A faded blue 70s model Chevy, if I'm remembering right.

We were headed for some safehouse.  It was disguised as an old, decrepit "folk" Victorian home, just shy of "mansion" territory.  Much like the old place we pass every weekend on our way to the Farmer's Market, strangely.




As we made our way down a long, dark hall with warped wooden floors and peeling wall paper, Mr. Ackland began to stir.  I told hubby to hurry, that he was waking up.  We got to the room at the end of the hall and made a beeline for the closet.  See, the back of the closet was a false wall, and beyond was . . .

The afterlife waiting room from Beetlejuice.  No, no one from Beetlejuice was there, but it was that room.  That room, and it was full of spies waiting for assignments, spies waiting to be debriefed, etc.

Just as we began dragging the now struggling-in-the-dogfood-bag Mr. Ackland through the closet, it happened.  We'd been followed.

And a firefight ensued.

In the fray, I was shot.  At that point, I found myself watching from behind and above.  Watching as, shot, I shattered.  Like a mirror, I shattered.
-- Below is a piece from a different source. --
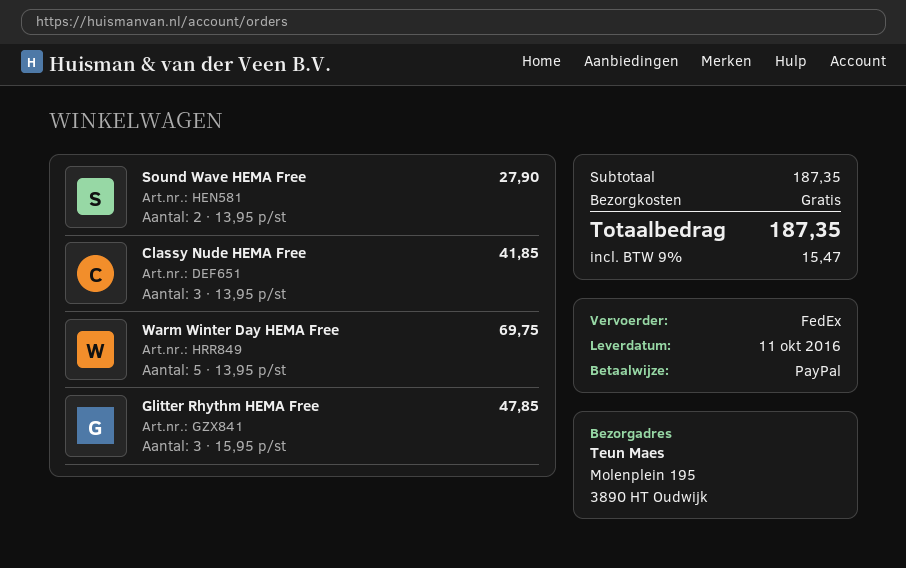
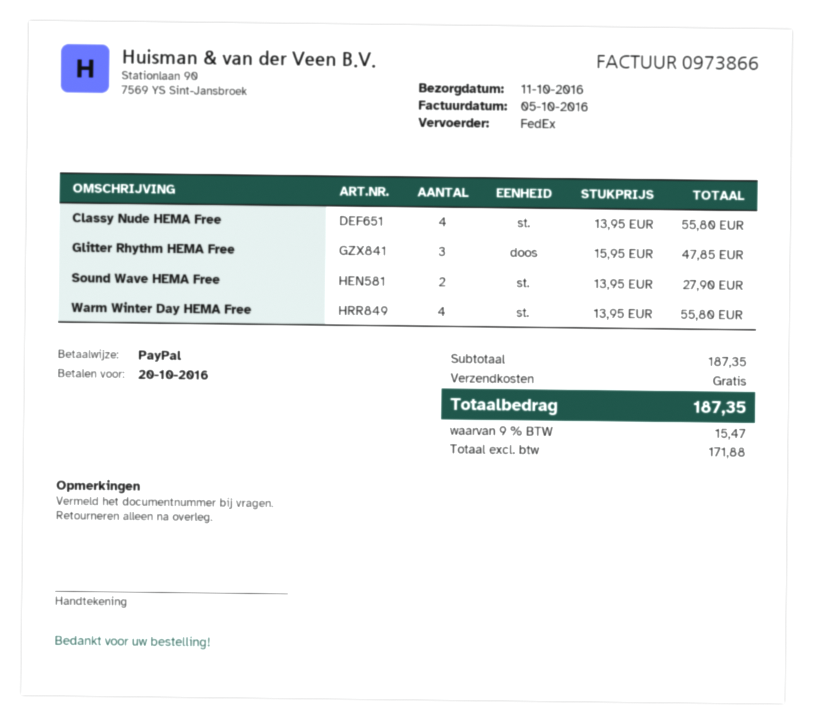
Classy Nude HEMA Free: 3 x 13.95 = 41.85 -> 4 x 13.95 = 55.80
Warm Winter Day HEMA Free: 5 x 13.95 = 69.75 -> 4 x 13.95 = 55.80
In fact, I WAS a mirror, and the long, bright shards of me collapsed in a shiny pile on the floor next to the wall.

And then I woke up.

I love my brain.  I love my husband.  But when my brain makes my husband James McAvoy?

Well, that, my friends, transcends mere love.

I have NO idea who this picture belongs to--I found it on a web search, clicked to find out whose it is (so I could ask permission and properly attribute), and wound up on a site rife with naked women and porn links.  It's an absolutely lovely pic, though.  I'll be glad to remove it, should the owner so desire.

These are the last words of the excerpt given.